Greeks Bearing Gifts
From Achilles to Christ: Why Christians Should Read the Pagan Classics
reviewed by Ethan Cordray
Achilles—petulant sulker, keeper of sex slaves, merciless rampaging killer, defiler of corpses—may not immediately seem like a good Christian role model. When Homer calls him “godlike Achilles,” we may be tempted to question the poet’s judgment, or else remark upon the qualities of the gods Homer had in mind.
But as Louis Markos presents him, Achilles exemplifies the ancient Greek cultural ideal in all its glory and complexity. As the greatest of the Greeks, he represents the height of pagan humanity, striving for perfection yet troubled by the impossibility of achieving it. Christians can look to Achilles as a model of someone who is conscious of how his culture can encourage both his best virtues and his worst vices, and who seeks to escape its flaws while retaining its strengths.
In From Achilles to Christ, Markos, a professor of English at Houston Baptist University, invites us to examine the classic works of Greco-Roman literature and see in their heroes, gods, and mythic narratives a host of signs pointing to the fullness of Christian truth.
The three great classical epics—the Iliad, the Odyssey, and the Aeneid—are given the most space, but the book also covers Hesiod’s Theogony and the great tragedies of Aeschylus, Sophocles, and Euripides. Markos works through systematic close readings, teaching about the stories themselves and at the same time revealing the ways they prefigure Christian faith.
Achilles’ struggles in the Iliad with suffering, vengeance, and eventual reconciliation , for example, are an attempt to replace the Greek ethos of heroic individual excellence—which Achilles perfectly embodies—with an alternative of fellowship in life and suffering. Odysseus’ return to Ithaca in the Odyssey offers fascinating parallels to Jesus’ parables about the day of judgment: the bridegroom king returns to his bride, sorts out his faithful from his traitorous servants, pours out implacable wrath upon the wicked, and restores the righteous to a paradise of harmony and peace.
Virgil’s Aeneid also receives an extensive treatment, appropriate for the work that has long been considered the strongest pagan harbinger of the gospel story. Markos details how its purpose as sacred history and its eschatological focus mirrors the story of Israel and of the Church. Aeneas, like Abraham in Genesis or Christian in Pilgrim’s Progress, must leave his city and undertake a sacred quest to find a more perfect home. He encounters all manner of temptations to turn aside from his purpose, but with divine aid he overcomes them all and finds his promised land.
Yet, as Markos shows, the ways in which the pagan classics fall short of the fullness of the gospel are just as important as the ways they prefigure it, indicating as they do how much the pre-Christian world needed the complete message of redemption. Achilles and the other epic heroes may perfectly fulfill the Greek ideal, yet they remain broken, anguished, and prone to grievous sins.
This element of self-conscious insufficiency appears most clearly in the Greek tragedies of Aeschylus, Sophocles, and Euripides. Characters like Oedipus and Electra find themselves caught in a universe of known moral absolutes that they are incapable of following.

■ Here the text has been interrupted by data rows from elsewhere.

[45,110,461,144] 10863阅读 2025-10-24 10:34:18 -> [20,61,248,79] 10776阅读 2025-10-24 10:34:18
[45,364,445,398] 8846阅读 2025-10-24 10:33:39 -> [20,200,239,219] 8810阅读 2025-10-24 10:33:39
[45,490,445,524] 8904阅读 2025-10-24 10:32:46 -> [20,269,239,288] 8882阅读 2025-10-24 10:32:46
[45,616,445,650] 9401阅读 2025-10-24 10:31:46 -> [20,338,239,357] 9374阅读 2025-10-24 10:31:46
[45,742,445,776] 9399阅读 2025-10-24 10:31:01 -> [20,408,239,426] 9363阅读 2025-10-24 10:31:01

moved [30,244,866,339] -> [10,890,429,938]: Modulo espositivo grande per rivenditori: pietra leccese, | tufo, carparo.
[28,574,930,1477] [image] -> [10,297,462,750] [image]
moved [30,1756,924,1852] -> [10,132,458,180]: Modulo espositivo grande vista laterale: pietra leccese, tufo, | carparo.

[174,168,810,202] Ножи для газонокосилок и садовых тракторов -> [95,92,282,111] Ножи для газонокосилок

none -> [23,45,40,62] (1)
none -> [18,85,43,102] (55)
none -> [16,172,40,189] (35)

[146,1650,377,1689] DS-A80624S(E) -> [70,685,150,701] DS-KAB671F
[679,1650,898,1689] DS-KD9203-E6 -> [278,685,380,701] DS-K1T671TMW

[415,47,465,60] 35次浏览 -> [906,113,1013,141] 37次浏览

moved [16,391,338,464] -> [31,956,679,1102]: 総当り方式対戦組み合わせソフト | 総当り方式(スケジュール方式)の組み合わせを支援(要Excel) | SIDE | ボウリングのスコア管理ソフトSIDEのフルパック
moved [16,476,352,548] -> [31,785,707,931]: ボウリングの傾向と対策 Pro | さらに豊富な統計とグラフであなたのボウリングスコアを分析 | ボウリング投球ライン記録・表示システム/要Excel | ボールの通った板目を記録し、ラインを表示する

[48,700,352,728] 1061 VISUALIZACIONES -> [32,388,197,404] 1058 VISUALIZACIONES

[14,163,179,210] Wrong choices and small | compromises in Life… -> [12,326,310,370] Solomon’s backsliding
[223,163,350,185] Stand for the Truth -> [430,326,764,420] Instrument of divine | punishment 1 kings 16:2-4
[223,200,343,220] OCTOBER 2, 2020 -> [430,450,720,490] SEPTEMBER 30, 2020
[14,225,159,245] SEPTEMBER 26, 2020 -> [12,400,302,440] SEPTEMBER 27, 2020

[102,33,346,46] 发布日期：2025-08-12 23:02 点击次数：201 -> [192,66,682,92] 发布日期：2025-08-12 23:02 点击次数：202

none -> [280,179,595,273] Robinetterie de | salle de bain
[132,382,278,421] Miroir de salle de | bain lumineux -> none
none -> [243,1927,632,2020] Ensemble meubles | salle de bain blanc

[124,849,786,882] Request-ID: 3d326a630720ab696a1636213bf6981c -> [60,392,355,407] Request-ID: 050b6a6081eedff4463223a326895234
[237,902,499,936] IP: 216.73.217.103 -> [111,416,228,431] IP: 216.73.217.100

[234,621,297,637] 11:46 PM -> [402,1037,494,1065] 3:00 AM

Cultural norms become pitted against cosmic law, and heroes become trapped in mazes of competing virtues.
One of Markos’s most interesting insights is how the common dramatic device of the deus ex machina exposes the longing within Greek culture for a direct moment of divine intervention. For Sophocles, the plot of human frailties could become so tangled that only a personal theophany could set things straight, as it does in Philoctetes. Salvation cannot come through human effort but only through divine grace.
In Euripides’ The Bacchae and Hippolytus, the deus ex machina reveals both the misery of human affairs and the insufficiency of the capricious Olympian pantheon’s attempts at justice. Euripides’ plays confront Greek religion with cynicism, but it is a cynicism born from the intuition that there must be some better alternative. A mere pagan theophany isn’t enough, it seems; only a perfect revelation of a perfect God can restore order.
From Achilles to Christ can be fruitfully approached with as much or as little familiarity with the texts as one happens to possess, and could be particularly helpful for high-school or college-age readers, who could use it as a companion while studying the primary sources. Any reader will find it an accessible and interesting treatment of the great classical works. It achieves a useful synthesis of Christian and classical education.